_WHAT YOU HAVE TO DO_. With every picture left out, restate the listing below exactly as written.

________________________________________

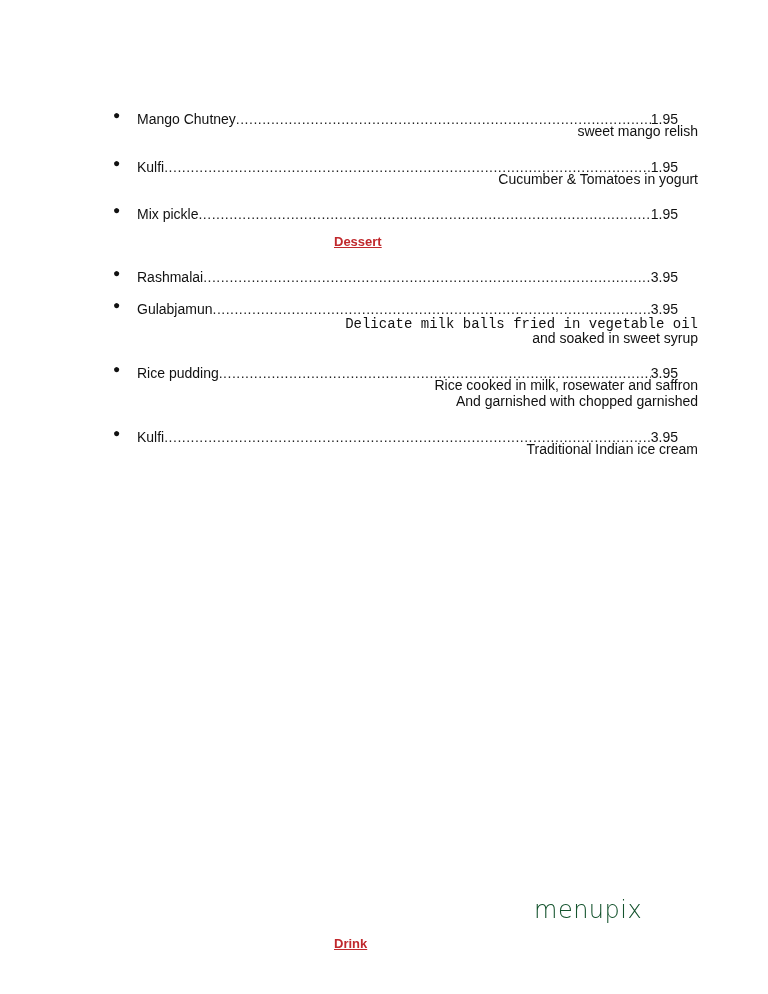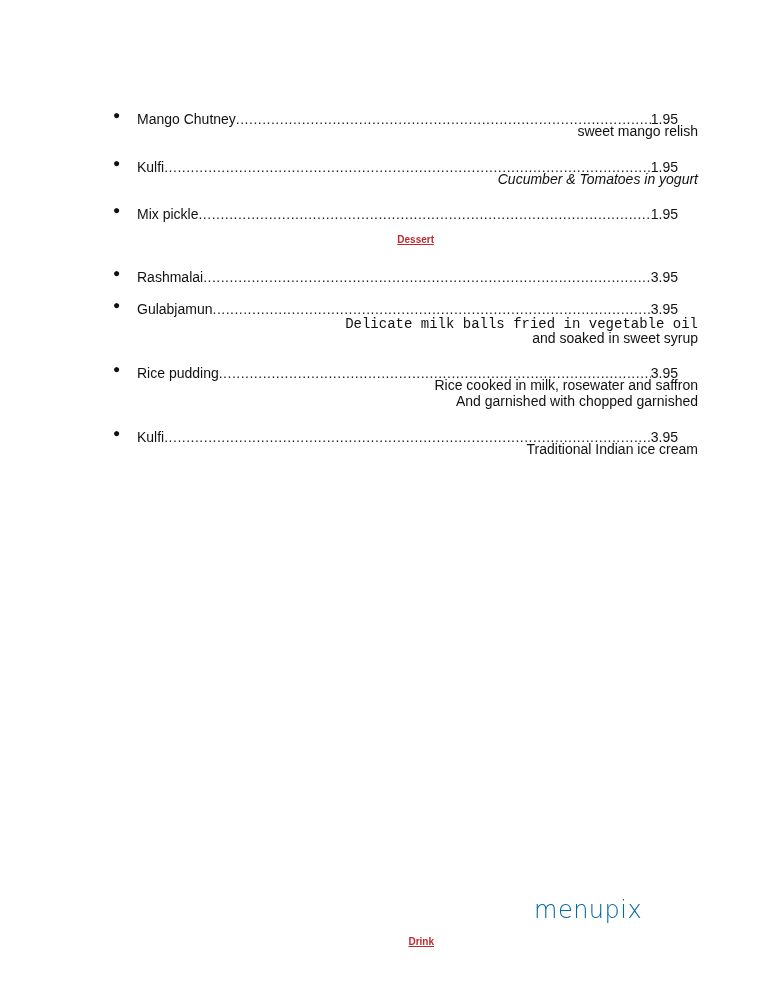--- a/index.html
+++ b/index.html
@@ -100,7 +100,7 @@
     <span class="price">1.95</span>
   </div>
 </div>
-<div class="desc" style="top:171px;font-style:italic;">Cucumber &amp; Tomatoes in yogurt</div>
+<div class="desc" style="top:171px;">Cucumber &amp; Tomatoes in yogurt</div>
 
 <div class="item" style="top:201px;">
   <span class="bullet">●</span>

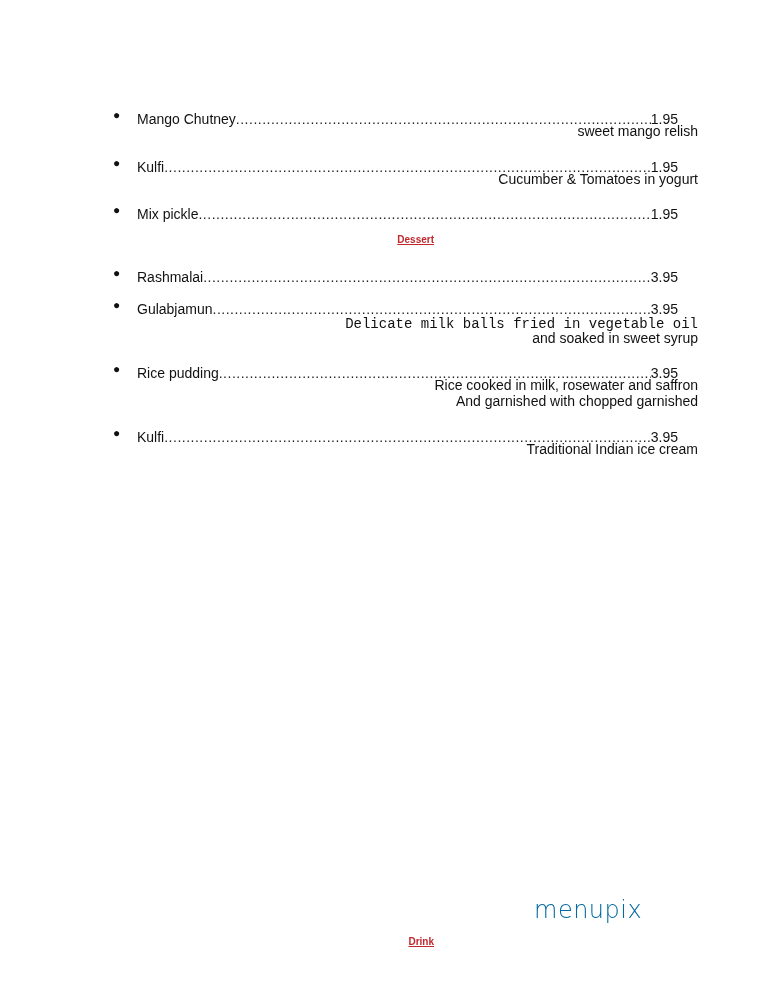--- a/index.html
+++ b/index.html
@@ -62,11 +62,11 @@
     .section-title {
       position: absolute;
       width: 100px;
-      text-align: right;
+      text-align: left;
       font-weight: bold;
       text-decoration: underline;
       color: #c0282c;
-      font-size: 10px;
+      font-size: 13px;
     }
     .watermark {
       position: absolute;

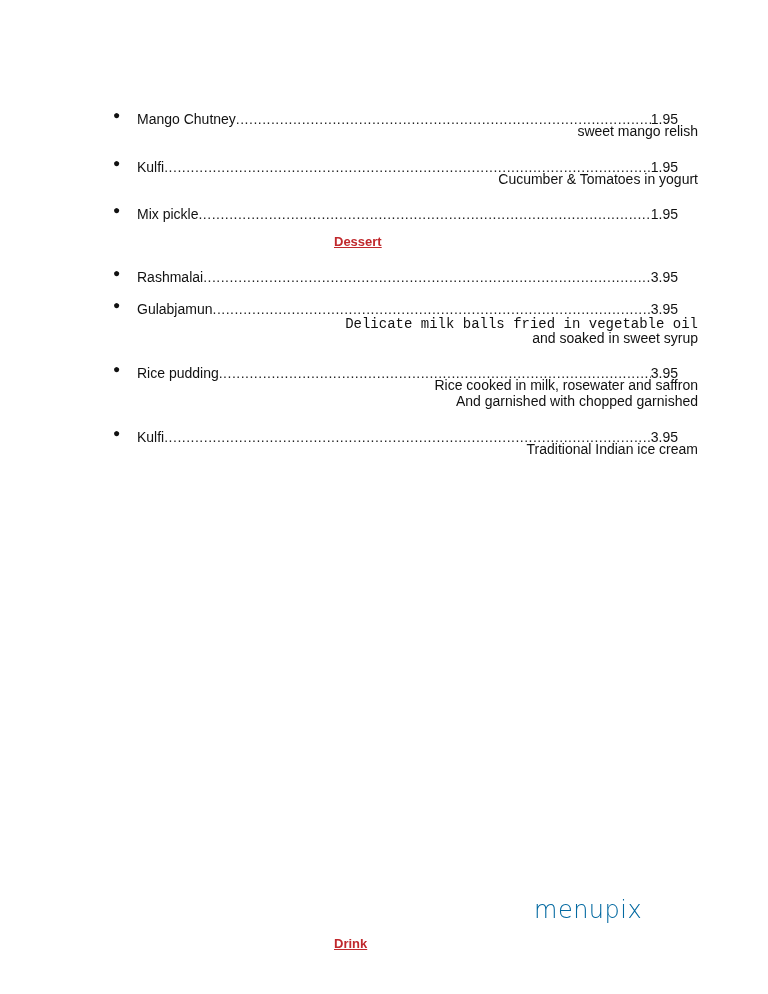--- a/index.html
+++ b/index.html
@@ -75,7 +75,7 @@
       font-family: "DejaVu Sans", sans-serif;
       font-size: 24px;
       font-weight: 200;
-      color: #0369a1;
+      color: #14532d;
       letter-spacing: 0.5px;
     }
   </style>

________________________________________

_SOLUTION TO THIS EXERCISE_.
--- a/index.html
+++ b/index.html
@@ -100,7 +100,7 @@
     <span class="price">1.95</span>
   </div>
 </div>
-<div class="desc" style="top:171px;font-style:italic;">Cucumber &amp; Tomatoes in yogurt</div>
+<div class="desc" style="top:171px;">Cucumber &amp; Tomatoes in yogurt</div>
 
 <div class="item" style="top:201px;">
   <span class="bullet">●</span>

--- a/index.html
+++ b/index.html
@@ -62,11 +62,11 @@
     .section-title {
       position: absolute;
       width: 100px;
-      text-align: right;
+      text-align: left;
       font-weight: bold;
       text-decoration: underline;
       color: #c0282c;
-      font-size: 10px;
+      font-size: 13px;
     }
     .watermark {
       position: absolute;

--- a/index.html
+++ b/index.html
@@ -75,7 +75,7 @@
       font-family: "DejaVu Sans", sans-serif;
       font-size: 24px;
       font-weight: 200;
-      color: #0369a1;
+      color: #14532d;
       letter-spacing: 0.5px;
     }
   </style>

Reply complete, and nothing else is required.